Sie war keine besonders gute Lügnerin.
Wir fuhren auf der Danbury Road, einer vierspurigen Straße mit einer fünften Spur für Linksabbieger. Sie war links und rechts von Fast-Food-Lokalen, einem Heimwerkermarkt, diversen Discountern und einer Reihe anderer Läden gesäumt, deren Omnipräsenz in jeder größeren Stadt es einem schwermachte, Tucson von Tallahassee zu unterscheiden.

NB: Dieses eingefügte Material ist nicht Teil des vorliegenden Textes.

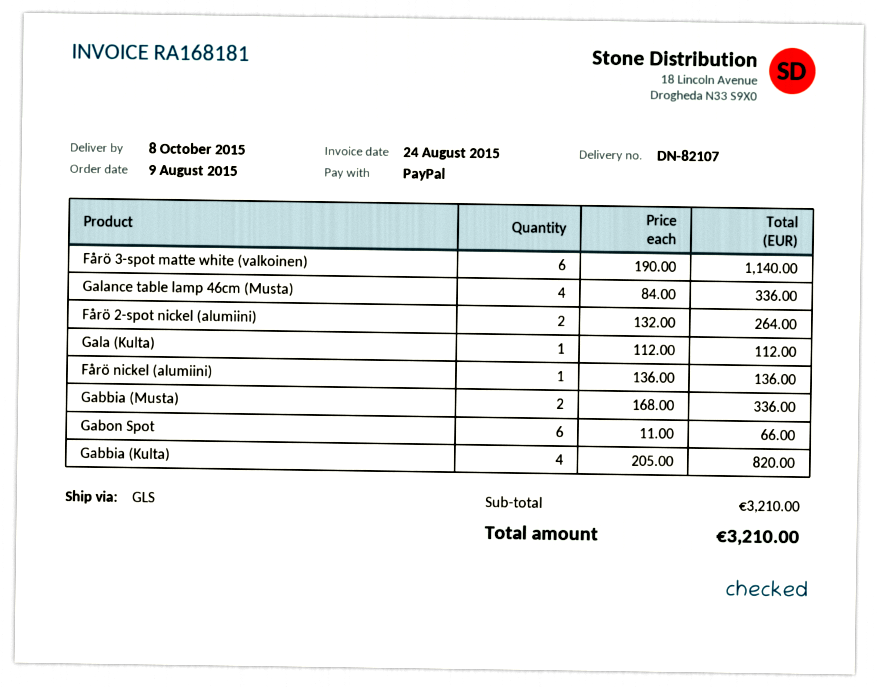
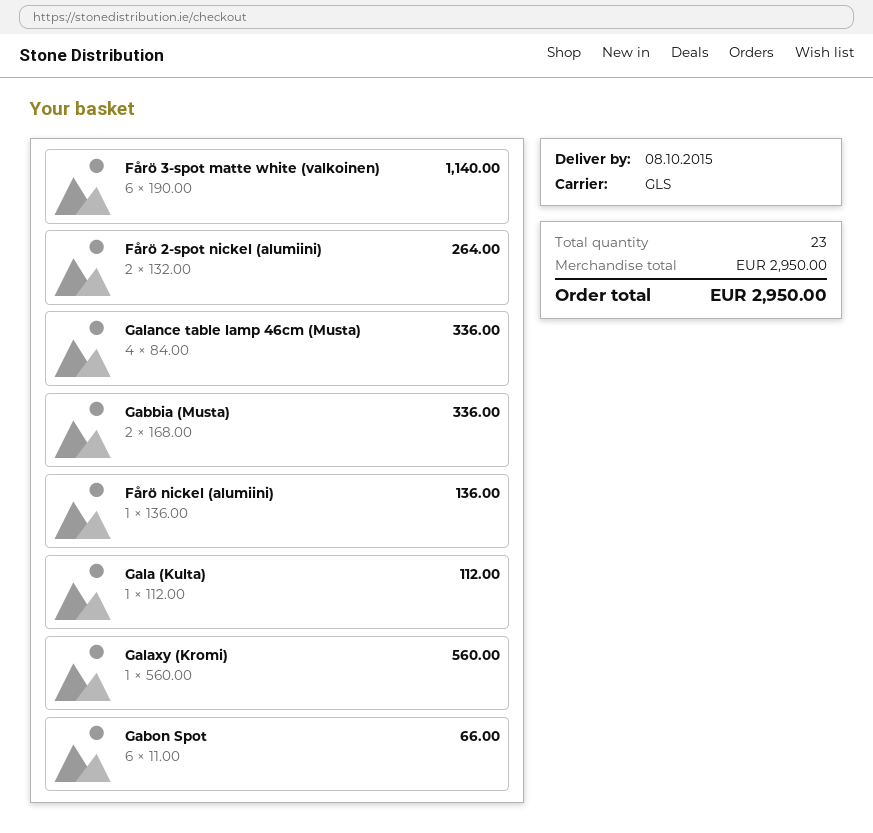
Gabbia (Kulta): 4 x 205.00 = 820.00 -> none
Galaxy (Kromi): none -> 1 x 560.00 = 560.00
subtotal: 3210.00 -> 2950.00
total: 3210.00 -> 2950.00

»Woher kanntest du Scott?«, fragte ich.
Claire zuckte die Achseln. »So halt, von der Schule. Wir sind jetzt nicht so oft zusammen abgehangen oder so, aber ich kannte ihn. Hat mich echt traurig gemacht, was mit ihm passiert ist.«
Ich schwieg.
»Ich meine, alle Jugendlichen bauen mal Scheiße. Aber was wirklich Schlimmes passiert den meisten dabei nicht.«
»Stimmt«, sagte ich.
»Wann war das noch mal?«, fragte sie. »Weil, es kommt mir irgendwie so vor, als wär's erst ein paar Wochen her.«
»Morgen sind's zwei Monate«, sagte ich. »Am 25. August.«
»Mensch«, sagte sie. »Aber, klar, jetzt, wo Sie's sagen, wir hatten ja Ferien. Weil normalerweise würde die ganze Schule über so was reden, aber in diesem Fall halt nicht. Als die Schule wieder anfing, dachte irgendwie niemand mehr daran. « Sie hielt sich die linke Hand vor den Mund und sah mich entschuldigend an. »So hab ich das nicht gemeint.«
»Schon gut.«
Es gab so vieles, was ich sie fragen wollte. Doch ich kannte sie ja noch keine fünf Minuten, und meine Fragen waren zu direkt gewesen, und ich wollte nicht rüberkommen wie jemand vom Heimatschutzministerium. Seit dem Vorfall benutzte ich die Liste von Scotts Facebook-Freunden als eine Art Wegweiser, und bestimmt war mir auch der Name dieses Mädchens schon untergekommen, aber im Augenblick wusste ich nicht, wo ich sie hintun sollte. Allerdings wusste ich auch, dass eine Facebook-»Freundschaft« nicht unbedingt viel zu bedeuten hatte. Scott hatte eine Menge Leute zu seinen Freunden hinzugefügt, die er nicht mal kannte, darunter auch einige bekannte Künstler, die Graphic Novels machten, und weitere C-Promis, die ihre Facebook- Seiten noch eigenhändig pflegten. Rausfinden, wer dieses Mädchen war, konnte ich immer noch. Vielleicht würde sie mir ein andermal ein paar Fragen zu Scott beantworten. Sie buchstäblich nicht im Regen stehen zu lassen trug mir möglicherweise ein paar Pluspunkte für einen späteren Zeitpunkt ein. Vielleicht wusste sie ja etwas, das ihr unwichtig schien, mir aber weiterhelfen konnte.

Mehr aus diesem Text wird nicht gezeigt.